**GOAL OF THE EXERCISE**
Read through the listing below, and copy every line where the string "PyEnchant" appears.
───── DATASET RECORDS ─────
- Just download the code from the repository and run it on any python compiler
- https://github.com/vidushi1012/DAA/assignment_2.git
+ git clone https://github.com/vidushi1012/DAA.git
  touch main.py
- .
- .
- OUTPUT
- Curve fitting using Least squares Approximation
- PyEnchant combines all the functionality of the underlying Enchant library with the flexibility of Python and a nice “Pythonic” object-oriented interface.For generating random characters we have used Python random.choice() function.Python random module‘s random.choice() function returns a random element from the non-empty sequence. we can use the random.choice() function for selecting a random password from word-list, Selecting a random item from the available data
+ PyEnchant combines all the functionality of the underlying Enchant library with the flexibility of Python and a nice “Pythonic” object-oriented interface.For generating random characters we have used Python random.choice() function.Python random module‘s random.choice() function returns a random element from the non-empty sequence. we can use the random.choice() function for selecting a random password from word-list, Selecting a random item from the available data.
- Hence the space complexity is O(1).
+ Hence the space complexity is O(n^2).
─────
───── DATASET RECORDS ─────
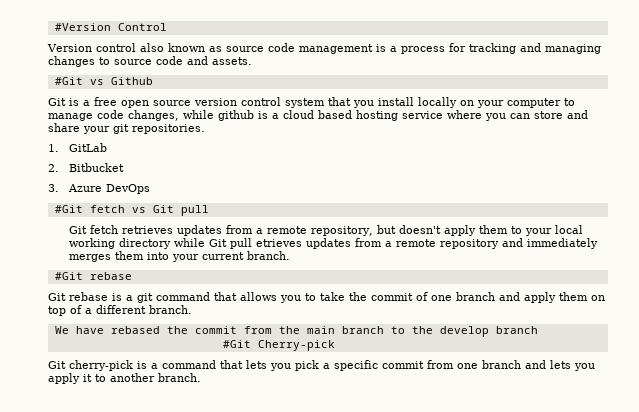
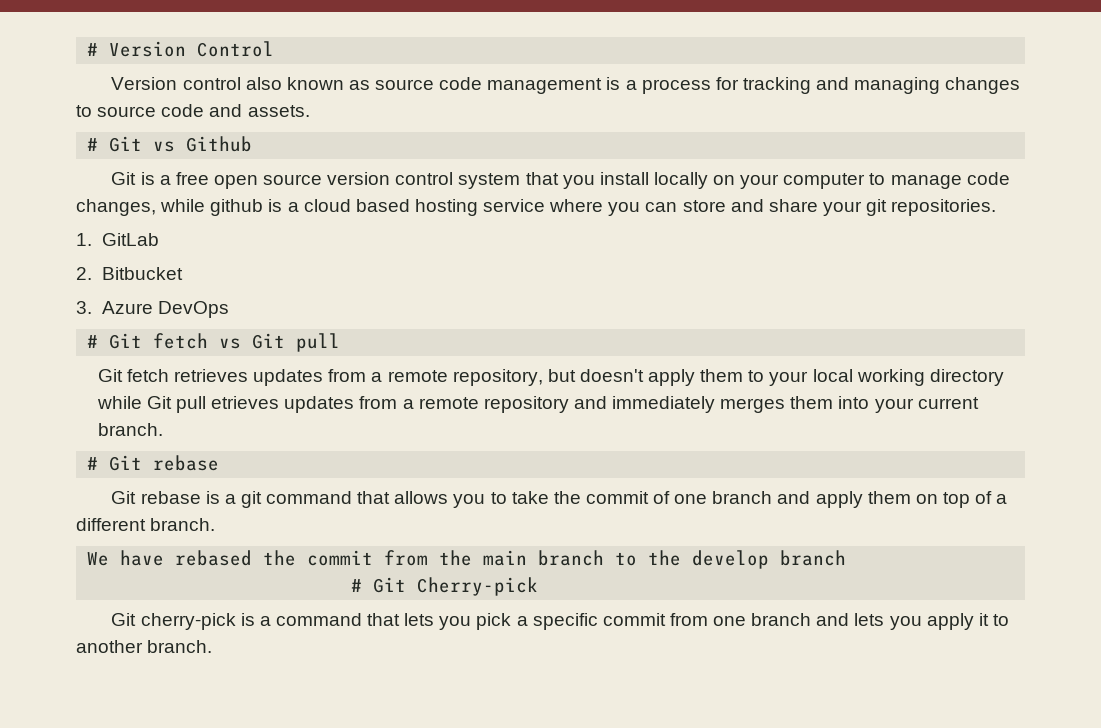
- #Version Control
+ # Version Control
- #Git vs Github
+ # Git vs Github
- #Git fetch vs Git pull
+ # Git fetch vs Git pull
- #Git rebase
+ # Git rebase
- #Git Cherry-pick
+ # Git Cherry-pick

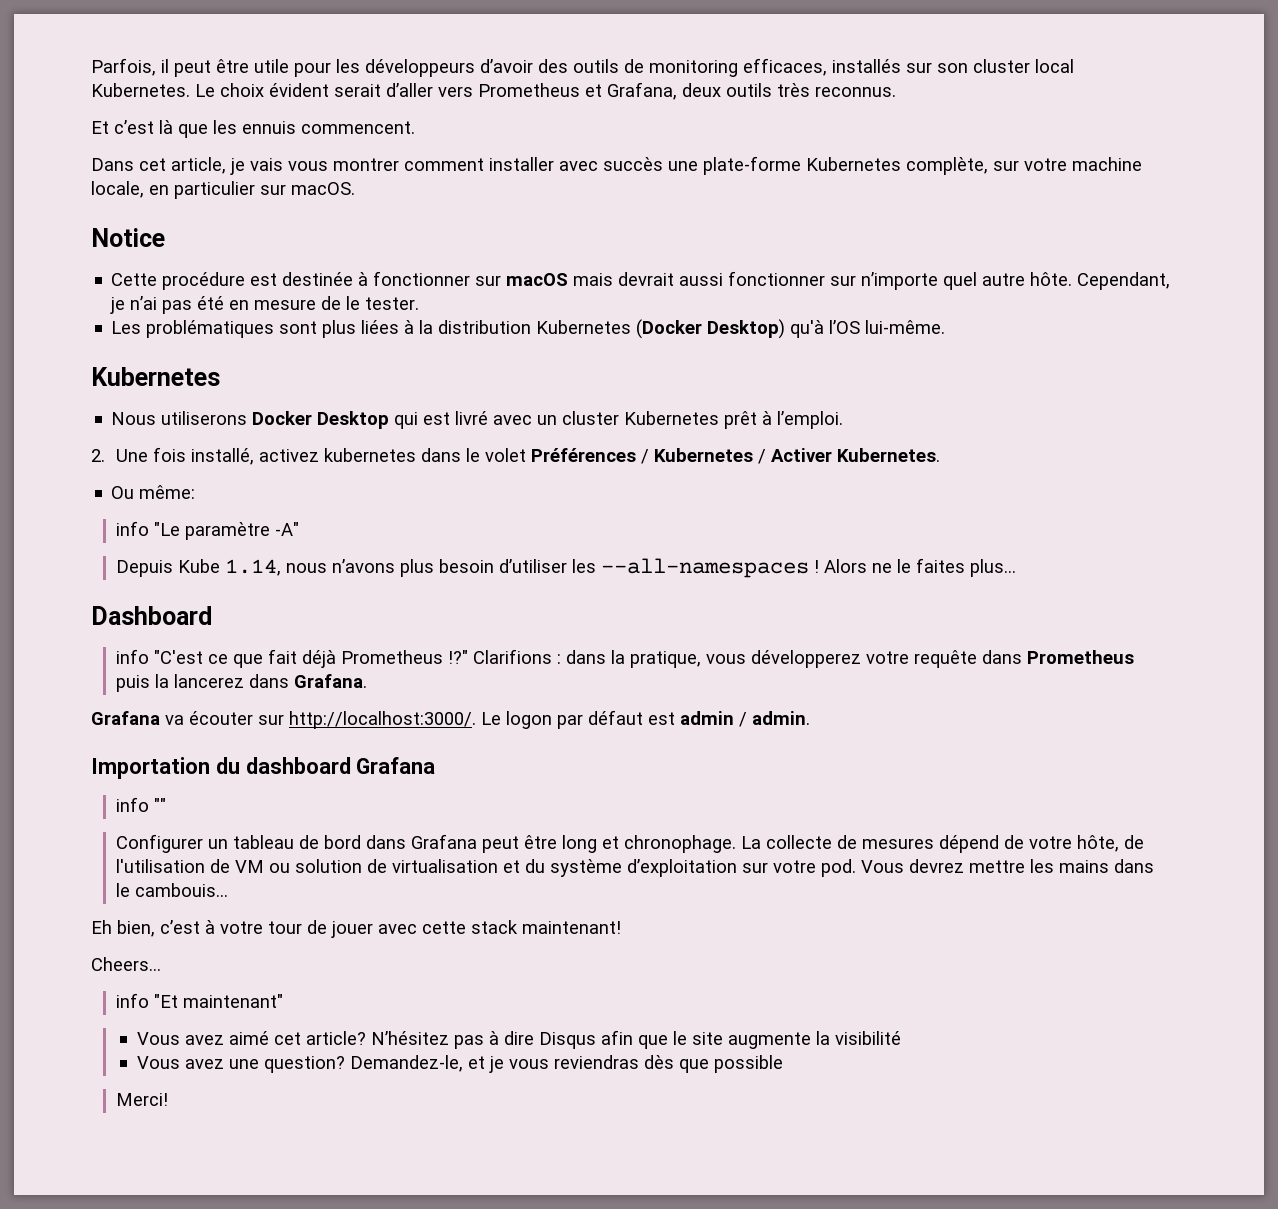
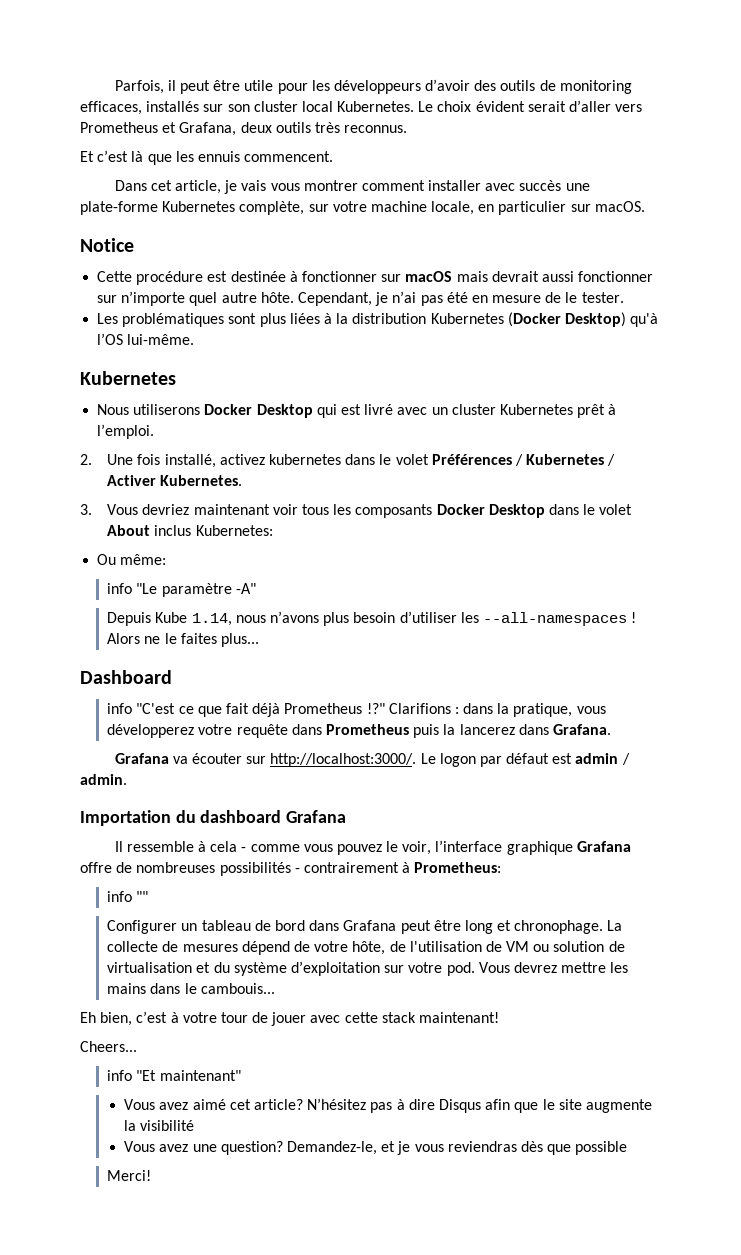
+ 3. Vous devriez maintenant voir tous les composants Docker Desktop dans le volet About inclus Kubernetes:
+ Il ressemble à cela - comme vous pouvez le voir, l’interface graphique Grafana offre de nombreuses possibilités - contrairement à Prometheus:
─────
**OUTPUT FOR THIS EXERCISE**
- PyEnchant combines all the functionality of the underlying Enchant library with the flexibility of Python and a nice “Pythonic” object-oriented interface.For generating random characters we have used Python random.choice() function.Python random module‘s random.choice() function returns a random element from the non-empty sequence. we can use the random.choice() function for selecting a random password from word-list, Selecting a random item from the available data
+ PyEnchant combines all the functionality of the underlying Enchant library with the flexibility of Python and a nice “Pythonic” object-oriented interface.For generating random characters we have used Python random.choice() function.Python random module‘s random.choice() function returns a random element from the non-empty sequence. we can use the random.choice() function for selecting a random password from word-list, Selecting a random item from the available data.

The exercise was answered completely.